All'inizio
di ogni scritto d'oggi su Achille Campanile è rituale il lamento per le
troppe sue assenze dalle principali storie della letteratura italiana
contemporanea. è un modo sbagliato di cominciare perché tenta di posare
a luogo comune: quello di considerare l'autore di cui ci si occupa
ignorato dagli altri e, improvvisamente, straordinariamente,
miracolosamente addirittura, scoperto da chi scrive.
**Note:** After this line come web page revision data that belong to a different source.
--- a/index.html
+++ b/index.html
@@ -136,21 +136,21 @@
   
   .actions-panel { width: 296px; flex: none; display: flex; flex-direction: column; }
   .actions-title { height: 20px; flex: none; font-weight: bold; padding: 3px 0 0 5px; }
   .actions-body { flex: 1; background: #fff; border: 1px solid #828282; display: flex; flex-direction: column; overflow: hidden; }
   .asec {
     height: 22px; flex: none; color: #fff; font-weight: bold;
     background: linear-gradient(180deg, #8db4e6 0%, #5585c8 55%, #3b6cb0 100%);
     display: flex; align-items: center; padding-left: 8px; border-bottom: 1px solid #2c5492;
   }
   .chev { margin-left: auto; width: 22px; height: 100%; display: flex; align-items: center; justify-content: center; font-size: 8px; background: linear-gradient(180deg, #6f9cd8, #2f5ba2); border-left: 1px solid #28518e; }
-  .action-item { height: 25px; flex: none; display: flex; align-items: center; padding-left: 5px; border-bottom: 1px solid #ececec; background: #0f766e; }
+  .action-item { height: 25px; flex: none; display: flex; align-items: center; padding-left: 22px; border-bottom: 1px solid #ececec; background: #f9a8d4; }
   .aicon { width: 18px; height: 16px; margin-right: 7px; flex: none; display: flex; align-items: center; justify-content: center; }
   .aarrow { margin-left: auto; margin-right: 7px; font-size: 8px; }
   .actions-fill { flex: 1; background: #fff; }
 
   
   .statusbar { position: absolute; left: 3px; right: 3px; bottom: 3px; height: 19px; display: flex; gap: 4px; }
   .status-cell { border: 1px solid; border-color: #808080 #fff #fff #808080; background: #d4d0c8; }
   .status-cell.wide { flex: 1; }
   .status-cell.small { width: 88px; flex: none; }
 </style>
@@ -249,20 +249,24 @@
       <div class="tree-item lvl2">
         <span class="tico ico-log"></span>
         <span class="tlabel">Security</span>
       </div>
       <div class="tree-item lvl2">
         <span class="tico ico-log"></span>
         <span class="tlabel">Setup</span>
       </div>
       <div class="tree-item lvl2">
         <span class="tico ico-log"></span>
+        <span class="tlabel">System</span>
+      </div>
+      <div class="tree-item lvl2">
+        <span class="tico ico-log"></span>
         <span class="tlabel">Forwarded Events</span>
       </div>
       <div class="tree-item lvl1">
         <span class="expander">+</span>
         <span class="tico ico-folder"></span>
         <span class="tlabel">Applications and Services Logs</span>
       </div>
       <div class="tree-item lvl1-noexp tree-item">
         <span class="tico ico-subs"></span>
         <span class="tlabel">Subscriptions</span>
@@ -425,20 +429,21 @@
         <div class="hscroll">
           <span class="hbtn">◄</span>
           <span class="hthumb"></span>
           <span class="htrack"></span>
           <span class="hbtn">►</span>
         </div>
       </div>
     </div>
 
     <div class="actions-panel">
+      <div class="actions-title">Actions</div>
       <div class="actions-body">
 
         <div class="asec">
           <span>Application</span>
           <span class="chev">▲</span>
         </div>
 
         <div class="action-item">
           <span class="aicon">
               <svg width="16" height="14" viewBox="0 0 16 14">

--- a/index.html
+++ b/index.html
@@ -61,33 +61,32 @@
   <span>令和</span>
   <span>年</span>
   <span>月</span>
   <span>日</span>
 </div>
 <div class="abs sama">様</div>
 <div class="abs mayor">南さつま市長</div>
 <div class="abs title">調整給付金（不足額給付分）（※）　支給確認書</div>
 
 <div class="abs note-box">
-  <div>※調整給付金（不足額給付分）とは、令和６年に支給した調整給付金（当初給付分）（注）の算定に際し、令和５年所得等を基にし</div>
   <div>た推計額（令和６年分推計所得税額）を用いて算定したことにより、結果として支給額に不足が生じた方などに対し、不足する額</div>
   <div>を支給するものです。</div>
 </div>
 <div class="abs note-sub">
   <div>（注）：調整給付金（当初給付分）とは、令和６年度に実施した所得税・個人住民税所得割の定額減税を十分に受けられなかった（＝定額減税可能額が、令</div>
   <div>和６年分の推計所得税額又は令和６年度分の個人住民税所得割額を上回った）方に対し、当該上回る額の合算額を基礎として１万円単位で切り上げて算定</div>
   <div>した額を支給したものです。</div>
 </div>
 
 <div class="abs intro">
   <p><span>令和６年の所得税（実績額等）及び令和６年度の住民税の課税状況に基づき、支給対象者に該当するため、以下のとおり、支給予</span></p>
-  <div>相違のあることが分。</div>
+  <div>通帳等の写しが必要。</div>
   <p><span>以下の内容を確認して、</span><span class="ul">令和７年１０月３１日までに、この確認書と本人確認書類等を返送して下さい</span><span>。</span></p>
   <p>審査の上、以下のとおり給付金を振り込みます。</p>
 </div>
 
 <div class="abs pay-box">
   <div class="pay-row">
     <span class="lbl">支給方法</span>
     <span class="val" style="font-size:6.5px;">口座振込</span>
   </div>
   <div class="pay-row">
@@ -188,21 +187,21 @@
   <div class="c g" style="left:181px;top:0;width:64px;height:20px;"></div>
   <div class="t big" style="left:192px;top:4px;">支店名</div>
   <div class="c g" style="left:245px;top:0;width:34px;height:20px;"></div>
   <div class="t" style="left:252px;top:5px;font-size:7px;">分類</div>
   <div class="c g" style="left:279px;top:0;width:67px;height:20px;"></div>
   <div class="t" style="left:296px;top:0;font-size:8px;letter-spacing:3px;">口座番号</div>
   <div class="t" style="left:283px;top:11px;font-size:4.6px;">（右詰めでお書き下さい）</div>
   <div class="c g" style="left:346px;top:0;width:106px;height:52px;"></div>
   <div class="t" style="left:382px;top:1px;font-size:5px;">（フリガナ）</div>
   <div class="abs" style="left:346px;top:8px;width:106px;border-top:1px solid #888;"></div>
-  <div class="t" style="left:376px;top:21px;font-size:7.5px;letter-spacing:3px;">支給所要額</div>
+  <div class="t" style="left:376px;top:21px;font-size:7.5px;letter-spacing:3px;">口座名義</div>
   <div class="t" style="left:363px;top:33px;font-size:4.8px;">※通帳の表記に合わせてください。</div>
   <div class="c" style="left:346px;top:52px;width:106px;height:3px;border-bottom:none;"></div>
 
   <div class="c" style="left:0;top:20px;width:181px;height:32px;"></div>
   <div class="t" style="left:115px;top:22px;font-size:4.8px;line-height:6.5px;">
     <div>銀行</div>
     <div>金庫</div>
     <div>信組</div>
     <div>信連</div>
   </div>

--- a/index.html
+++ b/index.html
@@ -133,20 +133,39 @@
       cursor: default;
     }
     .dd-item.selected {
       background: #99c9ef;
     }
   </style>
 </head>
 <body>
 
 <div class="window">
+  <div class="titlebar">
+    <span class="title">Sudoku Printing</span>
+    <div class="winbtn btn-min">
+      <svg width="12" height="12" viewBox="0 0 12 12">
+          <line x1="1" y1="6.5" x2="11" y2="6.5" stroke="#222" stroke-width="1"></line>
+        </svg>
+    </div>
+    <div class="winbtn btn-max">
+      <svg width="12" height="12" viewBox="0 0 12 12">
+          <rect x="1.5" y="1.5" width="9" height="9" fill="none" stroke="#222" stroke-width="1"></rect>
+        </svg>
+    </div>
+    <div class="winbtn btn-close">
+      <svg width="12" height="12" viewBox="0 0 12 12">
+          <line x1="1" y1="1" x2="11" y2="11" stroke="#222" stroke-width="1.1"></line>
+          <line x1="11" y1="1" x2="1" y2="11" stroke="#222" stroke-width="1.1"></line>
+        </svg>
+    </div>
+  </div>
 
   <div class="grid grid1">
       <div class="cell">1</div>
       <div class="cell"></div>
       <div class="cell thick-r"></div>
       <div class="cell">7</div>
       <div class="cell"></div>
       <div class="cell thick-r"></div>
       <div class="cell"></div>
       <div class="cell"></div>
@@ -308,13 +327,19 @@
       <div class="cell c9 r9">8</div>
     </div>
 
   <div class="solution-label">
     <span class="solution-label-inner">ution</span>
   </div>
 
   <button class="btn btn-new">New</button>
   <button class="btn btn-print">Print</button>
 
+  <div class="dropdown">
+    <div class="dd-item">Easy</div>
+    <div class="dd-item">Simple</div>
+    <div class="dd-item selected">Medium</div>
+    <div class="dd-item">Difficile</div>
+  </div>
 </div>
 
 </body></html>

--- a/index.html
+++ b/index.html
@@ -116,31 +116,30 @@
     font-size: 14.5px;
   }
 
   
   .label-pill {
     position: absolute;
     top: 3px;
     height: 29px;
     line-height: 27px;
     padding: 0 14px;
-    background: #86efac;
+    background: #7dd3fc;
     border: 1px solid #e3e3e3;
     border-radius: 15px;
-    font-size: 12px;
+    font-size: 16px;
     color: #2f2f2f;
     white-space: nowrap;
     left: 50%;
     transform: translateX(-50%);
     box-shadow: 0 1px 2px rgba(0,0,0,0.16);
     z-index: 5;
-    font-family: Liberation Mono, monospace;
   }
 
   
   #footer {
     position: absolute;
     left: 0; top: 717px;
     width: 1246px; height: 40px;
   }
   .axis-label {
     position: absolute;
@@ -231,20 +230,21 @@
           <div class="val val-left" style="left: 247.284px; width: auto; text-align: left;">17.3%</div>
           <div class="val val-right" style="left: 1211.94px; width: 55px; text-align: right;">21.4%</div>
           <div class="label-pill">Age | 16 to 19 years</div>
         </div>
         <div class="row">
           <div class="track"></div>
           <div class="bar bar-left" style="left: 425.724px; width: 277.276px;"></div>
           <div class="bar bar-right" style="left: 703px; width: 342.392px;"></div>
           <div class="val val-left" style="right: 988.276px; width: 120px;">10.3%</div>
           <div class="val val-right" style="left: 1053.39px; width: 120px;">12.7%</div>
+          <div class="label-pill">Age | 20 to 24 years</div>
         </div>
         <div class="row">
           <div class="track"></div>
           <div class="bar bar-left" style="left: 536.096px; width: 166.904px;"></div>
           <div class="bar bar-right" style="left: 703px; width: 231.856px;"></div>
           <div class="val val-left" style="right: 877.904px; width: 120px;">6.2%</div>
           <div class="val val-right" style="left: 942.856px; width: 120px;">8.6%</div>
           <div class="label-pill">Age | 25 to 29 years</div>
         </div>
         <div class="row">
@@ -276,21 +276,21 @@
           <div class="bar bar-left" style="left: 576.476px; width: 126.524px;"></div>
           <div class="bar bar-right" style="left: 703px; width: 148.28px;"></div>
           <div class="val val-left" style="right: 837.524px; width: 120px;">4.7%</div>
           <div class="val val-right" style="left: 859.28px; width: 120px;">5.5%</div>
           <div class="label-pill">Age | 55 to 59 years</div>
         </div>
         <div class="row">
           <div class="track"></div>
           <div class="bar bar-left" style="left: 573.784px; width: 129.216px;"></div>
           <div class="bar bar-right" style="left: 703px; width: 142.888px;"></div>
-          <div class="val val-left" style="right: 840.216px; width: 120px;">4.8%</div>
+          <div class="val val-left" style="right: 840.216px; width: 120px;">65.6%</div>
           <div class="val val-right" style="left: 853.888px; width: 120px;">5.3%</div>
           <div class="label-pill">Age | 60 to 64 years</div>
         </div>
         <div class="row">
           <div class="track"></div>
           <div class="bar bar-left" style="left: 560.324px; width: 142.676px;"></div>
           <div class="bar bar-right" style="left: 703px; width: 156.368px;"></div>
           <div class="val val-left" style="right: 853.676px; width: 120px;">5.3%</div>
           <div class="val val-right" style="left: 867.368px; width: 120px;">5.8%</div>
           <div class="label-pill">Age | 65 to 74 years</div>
Nulla di più
falso.
Quando
Corbaccio (ora Dall'Oglio) pubblicò il suo primo romanzo Ma che
cosa è quest'amore?, critici di valore e lettori di massa premiarono immediatamente
Campanile con la loro attenzione e il loro acquisto. Le storie della
letteratura italiana fanno sempre storia a sé e, per questo, anche le
principali finiscono per risultare, al massimo, secondarie. Campanile si
presentava come umorista, e l'umorismo è sempre stato un genere sospetto
nelle storie della letteratura italiana e, per la verità, non solo
italiana. Forse perché i compilatori delle storie della letteratura
internazionale, mancando di senso dell'umorismo, non arrivano mai, o
quasi, a valutare quale importanza possa avere in certe epoche l'umorismo
non tanto per la letteratura, quanto per il costume, per la stessa vita
mentale di una nazione.
Sino
a ora, per esempio, non è stata studiata con sufficiente attenzione
l'importanza della diffusione e del successo dell'umorismo durante il
ventennio fascista. Quelli che sono passati attraverso il ventennio
fascista, tranne rare eccezioni, come Federico Fellini,
preferiscono non ricordare che l'umorismo è stato durante il ventennio
cosiddetto nero uno dei pochi movimenti culturali, inconsapevolmente o
consapevolmente, non del tutto arreso alla retorica di regime.